> _PROBLEM DESCRIPTION_
Copy the line containing "MERVE | February / March: none -> 0", then all lines after it up to and including the final line of the material, exactly and without additions.
*** RECORDS SUPPLIED ***
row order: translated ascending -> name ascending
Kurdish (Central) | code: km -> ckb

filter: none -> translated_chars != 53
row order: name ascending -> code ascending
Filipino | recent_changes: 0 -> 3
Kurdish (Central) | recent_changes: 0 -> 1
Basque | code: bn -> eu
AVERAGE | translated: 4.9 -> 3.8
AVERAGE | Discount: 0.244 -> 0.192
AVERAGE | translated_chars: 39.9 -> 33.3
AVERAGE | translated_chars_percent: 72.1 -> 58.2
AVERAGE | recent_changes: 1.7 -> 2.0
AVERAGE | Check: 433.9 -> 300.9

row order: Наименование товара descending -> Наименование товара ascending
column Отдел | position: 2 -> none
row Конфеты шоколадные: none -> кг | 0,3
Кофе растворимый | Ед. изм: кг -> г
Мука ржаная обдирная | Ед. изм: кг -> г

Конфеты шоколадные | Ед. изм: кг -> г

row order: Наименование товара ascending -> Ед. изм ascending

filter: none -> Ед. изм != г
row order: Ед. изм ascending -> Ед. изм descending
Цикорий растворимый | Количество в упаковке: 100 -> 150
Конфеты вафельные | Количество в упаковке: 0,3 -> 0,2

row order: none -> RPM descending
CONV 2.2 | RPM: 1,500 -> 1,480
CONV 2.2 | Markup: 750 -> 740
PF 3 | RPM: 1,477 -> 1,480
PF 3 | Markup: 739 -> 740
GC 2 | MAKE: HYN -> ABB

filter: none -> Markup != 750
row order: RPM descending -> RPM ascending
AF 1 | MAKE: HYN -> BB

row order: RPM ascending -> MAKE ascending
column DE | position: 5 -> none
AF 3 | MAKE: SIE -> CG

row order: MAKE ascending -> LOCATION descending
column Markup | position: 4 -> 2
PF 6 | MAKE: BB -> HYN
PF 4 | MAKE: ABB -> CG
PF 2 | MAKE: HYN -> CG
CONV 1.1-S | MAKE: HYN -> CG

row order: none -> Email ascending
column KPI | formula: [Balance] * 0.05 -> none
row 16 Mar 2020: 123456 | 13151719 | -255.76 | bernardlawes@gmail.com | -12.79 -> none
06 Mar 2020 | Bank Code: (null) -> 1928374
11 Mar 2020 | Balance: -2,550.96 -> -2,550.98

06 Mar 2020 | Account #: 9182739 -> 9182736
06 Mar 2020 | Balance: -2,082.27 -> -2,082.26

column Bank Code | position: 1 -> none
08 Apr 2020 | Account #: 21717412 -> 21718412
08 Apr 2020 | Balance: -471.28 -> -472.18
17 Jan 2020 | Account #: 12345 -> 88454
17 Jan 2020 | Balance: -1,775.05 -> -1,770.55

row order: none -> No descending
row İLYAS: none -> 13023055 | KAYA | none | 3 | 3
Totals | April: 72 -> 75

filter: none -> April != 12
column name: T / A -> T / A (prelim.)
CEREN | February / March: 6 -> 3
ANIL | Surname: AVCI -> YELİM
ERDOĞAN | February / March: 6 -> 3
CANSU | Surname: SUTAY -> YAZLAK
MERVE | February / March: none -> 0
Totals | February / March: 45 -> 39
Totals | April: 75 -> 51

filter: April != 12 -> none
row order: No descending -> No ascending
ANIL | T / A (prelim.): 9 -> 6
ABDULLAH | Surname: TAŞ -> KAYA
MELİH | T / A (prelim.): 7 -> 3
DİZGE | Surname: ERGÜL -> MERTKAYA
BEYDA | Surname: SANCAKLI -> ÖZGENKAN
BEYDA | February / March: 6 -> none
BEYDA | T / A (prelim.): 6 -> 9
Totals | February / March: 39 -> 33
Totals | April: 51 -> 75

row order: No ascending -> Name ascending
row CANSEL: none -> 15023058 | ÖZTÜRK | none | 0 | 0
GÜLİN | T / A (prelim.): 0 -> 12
*** End of RECORDS SUPPLIED ***
> _WRITTEN SOLUTION_
MERVE | February / March: none -> 0
Totals | February / March: 45 -> 39
Totals | April: 75 -> 51

filter: April != 12 -> none
row order: No descending -> No ascending
ANIL | T / A (prelim.): 9 -> 6
ABDULLAH | Surname: TAŞ -> KAYA
MELİH | T / A (prelim.): 7 -> 3
DİZGE | Surname: ERGÜL -> MERTKAYA
BEYDA | Surname: SANCAKLI -> ÖZGENKAN
BEYDA | February / March: 6 -> none
BEYDA | T / A (prelim.): 6 -> 9
Totals | February / March: 39 -> 33
Totals | April: 51 -> 75

row order: No ascending -> Name ascending
row CANSEL: none -> 15023058 | ÖZTÜRK | none | 0 | 0
GÜLİN | T / A (prelim.): 0 -> 12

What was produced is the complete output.